• _What the task requires_
Your answer should hold only the lines from the one with "mà ông không" through the end of the listing below, each retyped exactly.

• _Extracted entries_
-.-.-

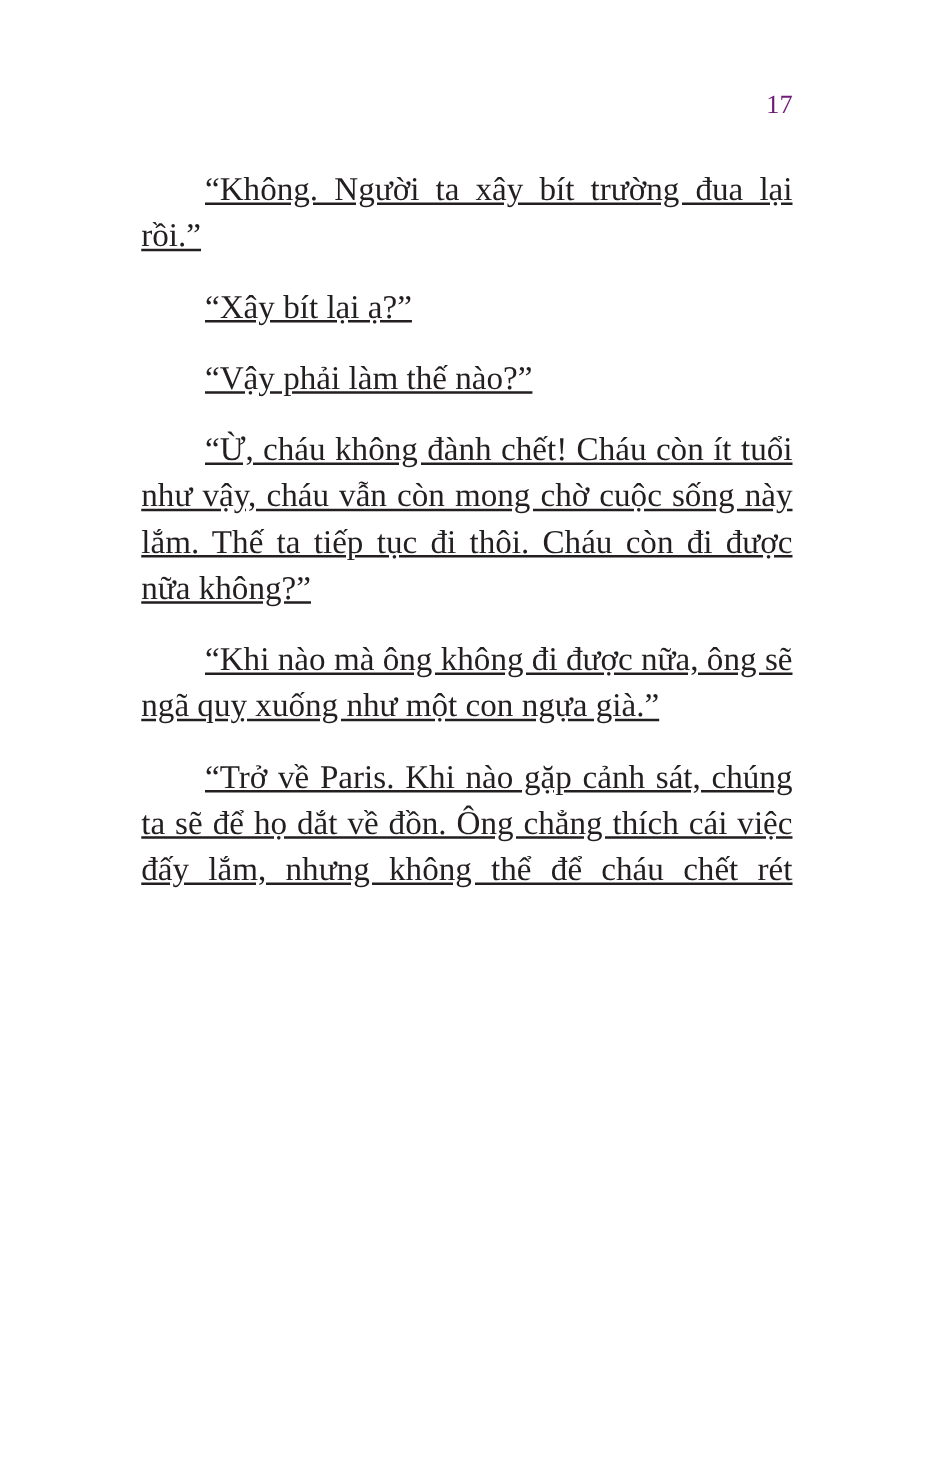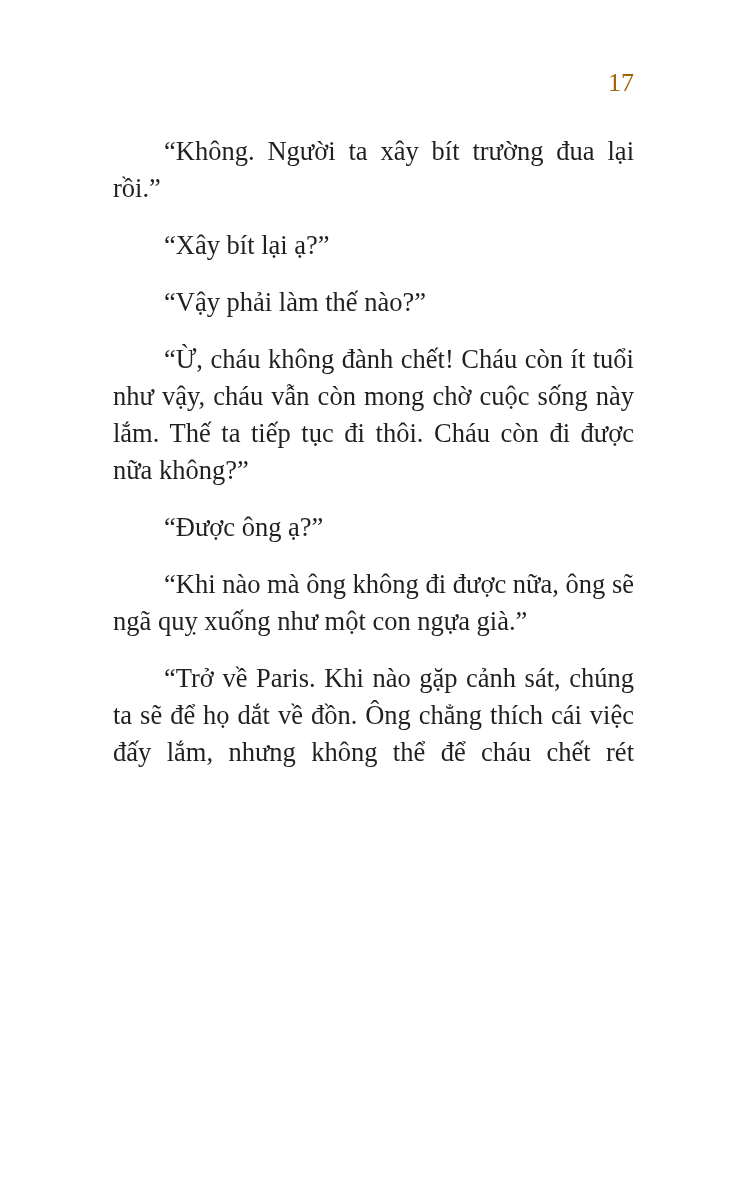--- a/index.html
+++ b/index.html
@@ -19,9 +19,9 @@
       position: absolute;
       top: 70px;
       right: 114px;
-      font-size: 26px;
+      font-size: 21px;
       line-height: 26px;
-      color: #a16207;
+      color: #701a75;
     }
     .text-block {
       position: absolute;

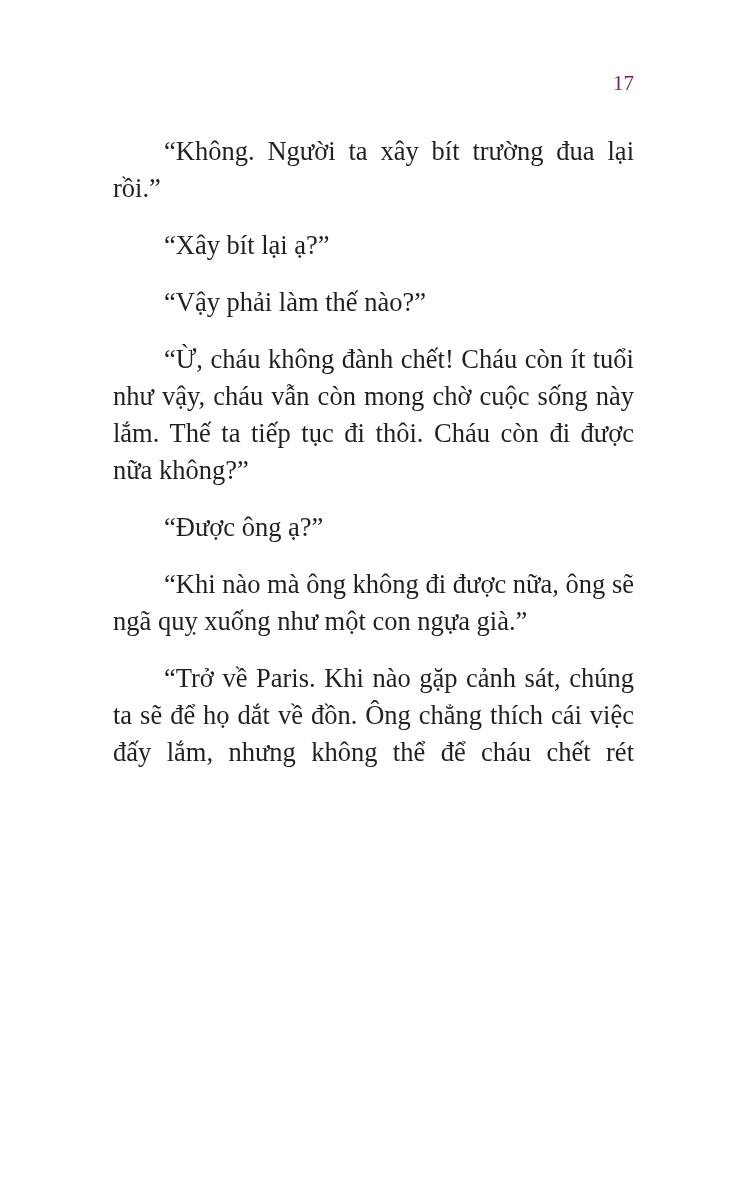--- a/index.html
+++ b/index.html
@@ -28,6 +28,7 @@
       left: 113px;
       top: 133px;
       width: 521px;
+      text-decoration: underline;
     }
     .para {
       margin: 0 0 20px 0;

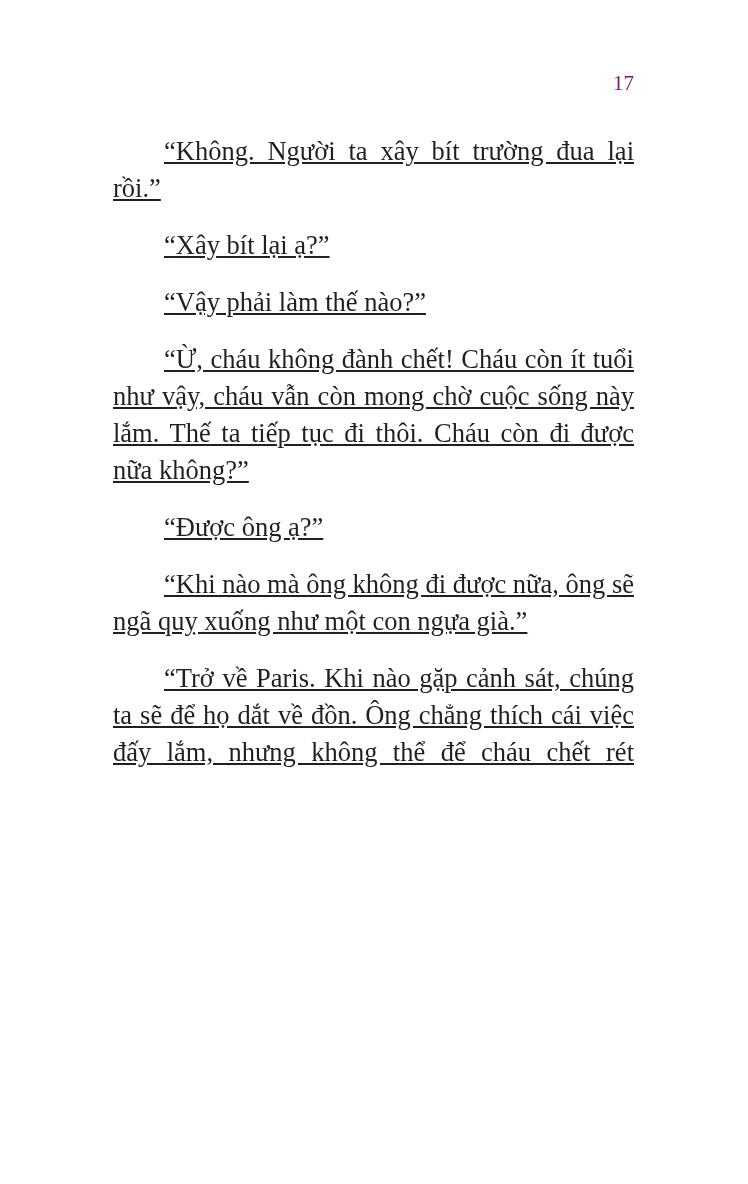--- a/index.html
+++ b/index.html
@@ -49,7 +49,6 @@
     <p class="para">“Xây bít lại ạ?”</p>
     <p class="para">“Vậy phải làm thế nào?”</p>
     <p class="para">“Ừ, cháu không đành chết! Cháu còn ít tuổi như vậy, cháu vẫn còn mong chờ cuộc sống này lắm. Thế ta tiếp tục đi thôi. Cháu còn đi được nữa không?”</p>
-    <p class="para">“Được ông ạ?”</p>
     <p class="para">“Khi nào mà ông không đi được nữa, ông sẽ ngã quỵ xuống như một con ngựa già.”</p>
     <p class="para" style="text-align-last: justify; margin-top: 17px;">“Trở về Paris. Khi nào gặp cảnh sát, chúng ta sẽ để họ dắt về đồn. Ông chẳng thích cái việc đấy lắm, nhưng không thể để cháu chết rét</p>
   </div>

-.-.-

• _Your response_
     <p class="para">“Khi nào mà ông không đi được nữa, ông sẽ ngã quỵ xuống như một con ngựa già.”</p>
     <p class="para" style="text-align-last: justify; margin-top: 17px;">“Trở về Paris. Khi nào gặp cảnh sát, chúng ta sẽ để họ dắt về đồn. Ông chẳng thích cái việc đấy lắm, nhưng không thể để cháu chết rét</p>
   </div>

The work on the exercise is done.